Since Nolan started school, my days have been very different. It’s surreal, really. I miss his presence throughout the day, I miss his little voice and his cuddles. But I know he’s learning so much, I know he’s having a blast…even if mornings are tough.
I’ve been able to do so much more than usual. It’s weird. My house is cleaner, I’m caught up on laundry, we’re pretty much done unpacking (pretty much, anyway).
This morning, I drove to Nolan’s bus stop. We went last night to talk to the bus driver and checked it out, and Nolan seemed excited. We talked all evening about how cool it would be to ride a bus, and he was happy because a classmate of his gets on at his stop.

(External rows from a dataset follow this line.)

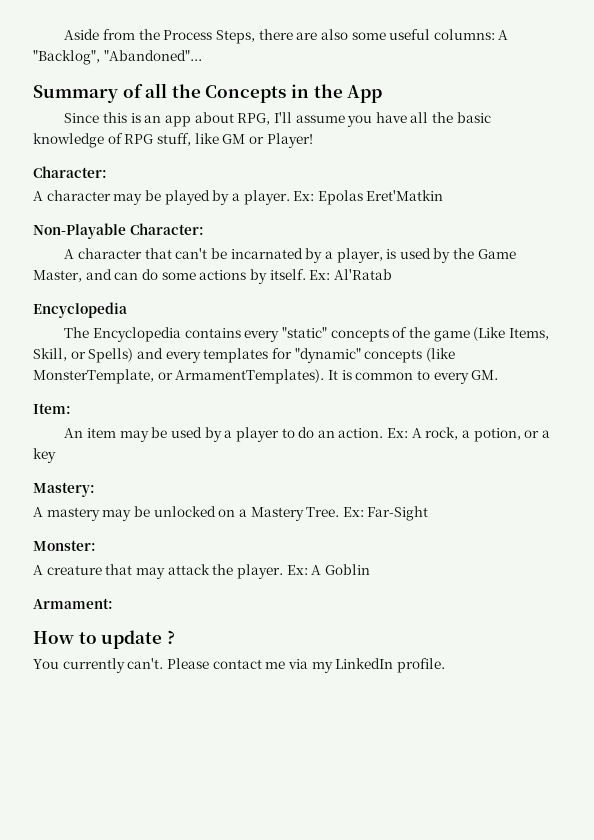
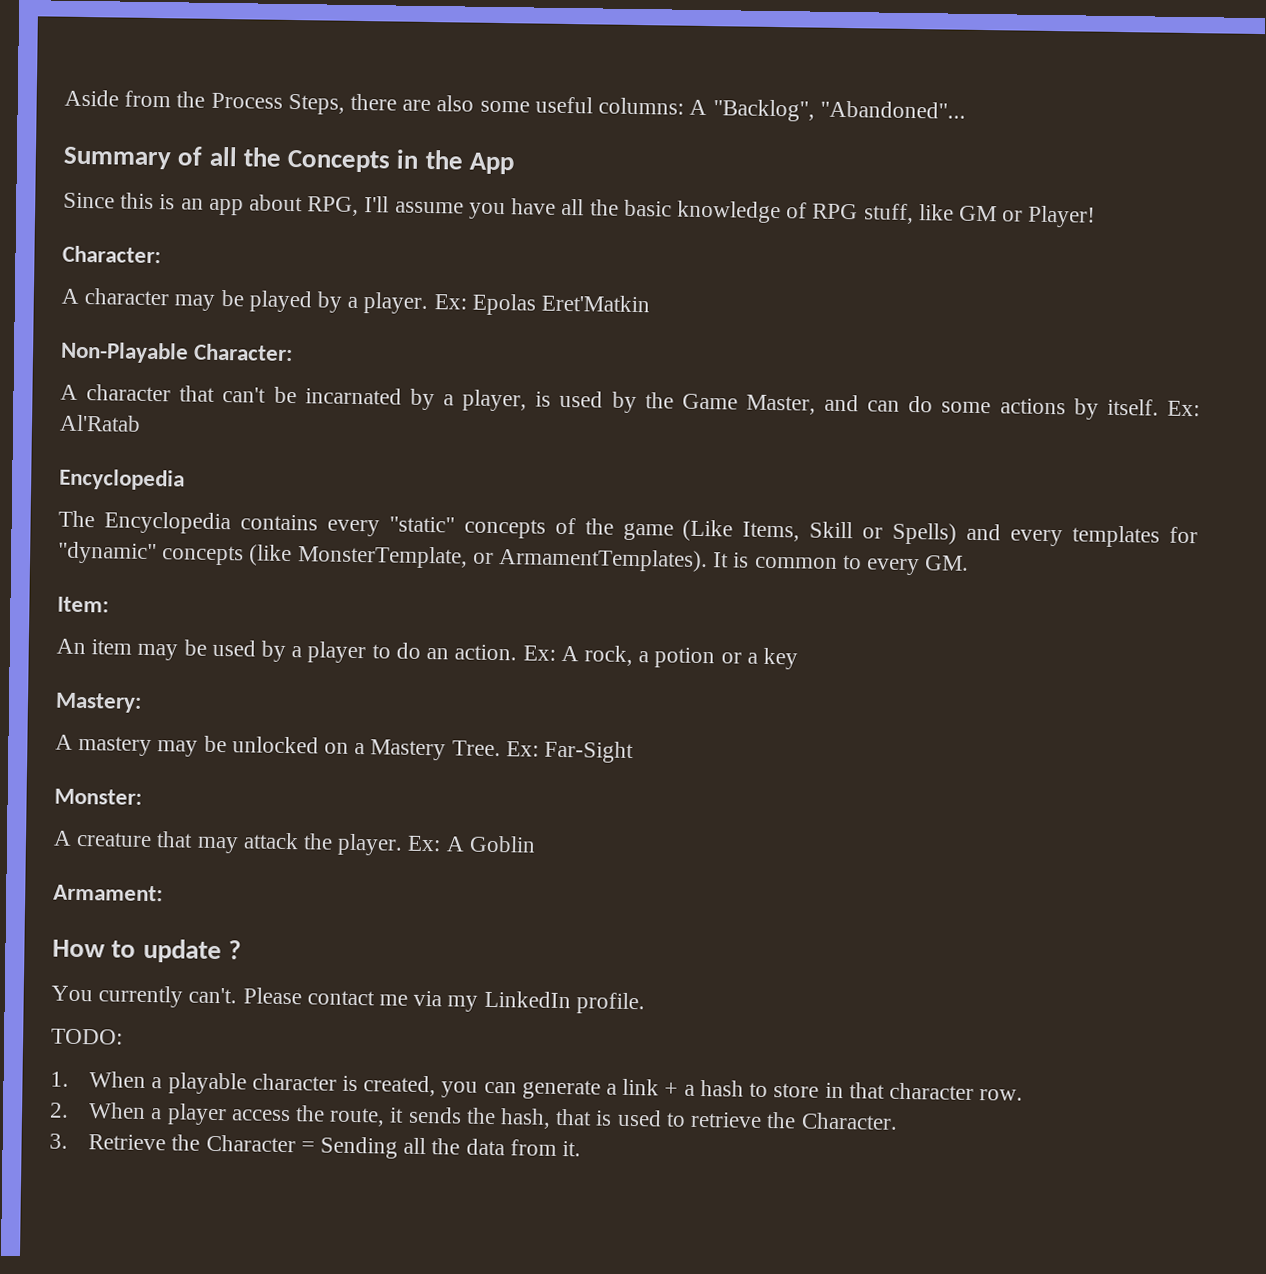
- The Encyclopedia contains every "static" concepts of the game (Like Items, Skill, or Spells) and every templates for "dynamic" concepts (like MonsterTemplate, or ArmamentTemplates).
+ The Encyclopedia contains every "static" concepts of the game (Like Items, Skill or Spells) and every templates for "dynamic" concepts (like MonsterTemplate, or ArmamentTemplates).
- Ex: A rock, a potion, or a key
+ Ex: A rock, a potion or a key
+ TODO:
+ 1. When a playable character is created, you can generate a link + a hash to store in that character row.
+ 2. When a player access the route, it sends the hash, that is used to retrieve the Character.
+ 3. Retrieve the Character = Sending all the data from it.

He happily waited until the bus came, and he climbed the steps but then realized that I wasn’t coming with him and freaked out. Big, crocodile tears, heaving chest, and wide scared eyes. The older kids tried to coax him to a seat to sit with him, but he was not having it.
I ended up driving him, because I just couldn’t stand seeing him so sad and scared. I’ll probably drive him for another week or so.
We hugged and kissed goodbye, and he went to put his bag away. I was encouraged by the other, more experienced moms to dip out then, while Nolan was distracted. A family friend kept an eye on him for me while I waited and watched from the parking lot.
Apparently, he was good. Calmer. It’s my presence I think.
Archer and I had an “at home” day, while he napped (after a HORRIBLE night of sleep – each kid up every half hour or so ALL NIGHT LONG, no joke), I cleaned and reorganized the upstairs and the kitchen. I started dinner, but realized that the stove wasn’t working. The landlord came to fix it but I didn’t have time to cook before Nolan’s Meet the Teacher night, so the kids had McDonalds.
Nana Kim came with us, and Nolan eagerly showed us his classroom and art projects.
His teachers said that Nolan is enjoying school. He gets distracted really easily and always wants to tinker, and his selective hearing kicks in for them too, but it’s only the first week of school. He’ll fall in line soon. Maybe. He IS a lot like his dad!
I’ve noticed a positive change in how Nolan interacts with Archer now, too. It’s sweet. They’ll play together nicer now than ever before. He explains to Archer what he’s doing, what he wants to do, and how to play along.
So that’s very good. Archer’s also stopped running around going “brother gone!”, he knows he’s at school at that we’ll pick him up later.
I worried that Archer would be bored during the day, but he’s really not. We play, he helps me clean, we cuddle, we go on miniature adventures in the back yard and run errands…we keep busy.